Collective Exhibition - Arnaud Adami, Iván Argote, Cecilia Bengolea, Julia Borderie & Éloïse Le Gallo, Nicolas Boulard, Alex Cecchetti, Caroline Corbasson, Charles Hascoët, Matthew Lutz-Kinoy, Desire Moheb-Zandi, Margot Pietri, Leï Saïto, Edgar Sarin, Bruno Verjus et Manon Wertenbroek.
Commissioners : Yvannoé Kruger et Marilou Thiébault
The First Meal is the first in a series of three exhibitions dedicated to the meal.
Beyond the vital function of food, this cycle intends to probe the social and creative implications of the meal, where guests gather around a table and stories are told. From preparation to digestion, the meal is a ceremony in which the fruits of nature are captured, transformed and assimilated. It shapes both the body and the mind. This assimilation proceeds from cycles of matter that stir the whole of life in an endless mise en abyme brilliantly described in Hamlet. Hamlet reminds the king that "a man may fish with a worm that hath eaten of a king, and eat fish that hath fed on that worm" and sums up this intestinal choreography by showing "how a king may travel through the bowels of a beggar".
This cycle aims to explore the ways in which food is transformed and consumed, while illustrating their symbolic and semantic richness in the field of visual arts. Like the artist's studio, the kitchen appears as a place of metamorphosis, a laboratory of empirical chemistry. The techniques used in one discipline find their counterpoint in the other, and seem to circulate freely from the history of art to that of the kitchen. Under cover of a primary and biological necessity, a meal is also an aesthetic experience. For the host, it is the culmination of a series of trials, failures and trials and errors; for the guests, it is the privileged discovery of a new state of matter, where the pleasure is largely linked to the fact of being able to appreciate it together.
At a time when attention and concern about the practices of the agri-food industry are growing, this series of exhibitions aims to bring to the fore the primordial relationship between humans and food. By evoking the rituals that accompany the meal, these exhibitions will explore the beliefs that surround it and the powers that are attributed to it, thereby drawing the connections between cosmogonic order, culinary organisation, and the disposition of the mind, moods and senses.

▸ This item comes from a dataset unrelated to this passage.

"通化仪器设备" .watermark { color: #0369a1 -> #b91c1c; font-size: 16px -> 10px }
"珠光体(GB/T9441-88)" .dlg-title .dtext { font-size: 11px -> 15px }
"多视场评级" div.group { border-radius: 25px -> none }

The three times of this cycle consecrate three dimensions: the flame (the raw and the cooked), sublimation through degradation (fermentation and moulds), and asepsis (death by Pasteur).
The First Meal examines representations of a primordial and archetypal meal.
Once the hunting and gathering is done, the first circles of guests can gather around the hearth where the food is cooked, a hearth which will give its name to the dwelling. It was during these original meals that our ancestors learned to domesticate the night. They talk about the past and the future, and tell stories, some of which will be passed down through time in myths and legends. It is the myth of the gift of fire to man, made famous by the figure of Prometheus, which is both the most archaic and the most widely shared on Earth. These night scenes were probably the first playground and expression of artists and perhaps even the revelation of their vocation. It's night, time for artists!
One can imagine how much the silhouettes projected on the walls of the caves could excite the imagination, transforming the meal into a shadow theatre. It is therefore the brazier, the support for the meals and the stories, which is at the heart of these scenes with a central flame that must also be fed. It is the thread running through the discussions and this exhibition, which deals with the phenomenon of cooking, from the Promethean myth to the arts of fire, via culinary chemistry. It explores the dialectic of raw and cooked in the works of sixteen artists: Arnaud Adami, Iván Argote, Cecilia Bengolea, Julia Borderie & Éloïse Le Gallo, Nicolas Boulard, Alex Cecchetti, Caroline Corbasson, Charles Hascoët, Matthew Lutz-Kinoy, Desire Moheb-Zandi, Margot Pietri, Leï Saïto, Edgar Sarin, Bruno Verjus and Manon Wertenbroek.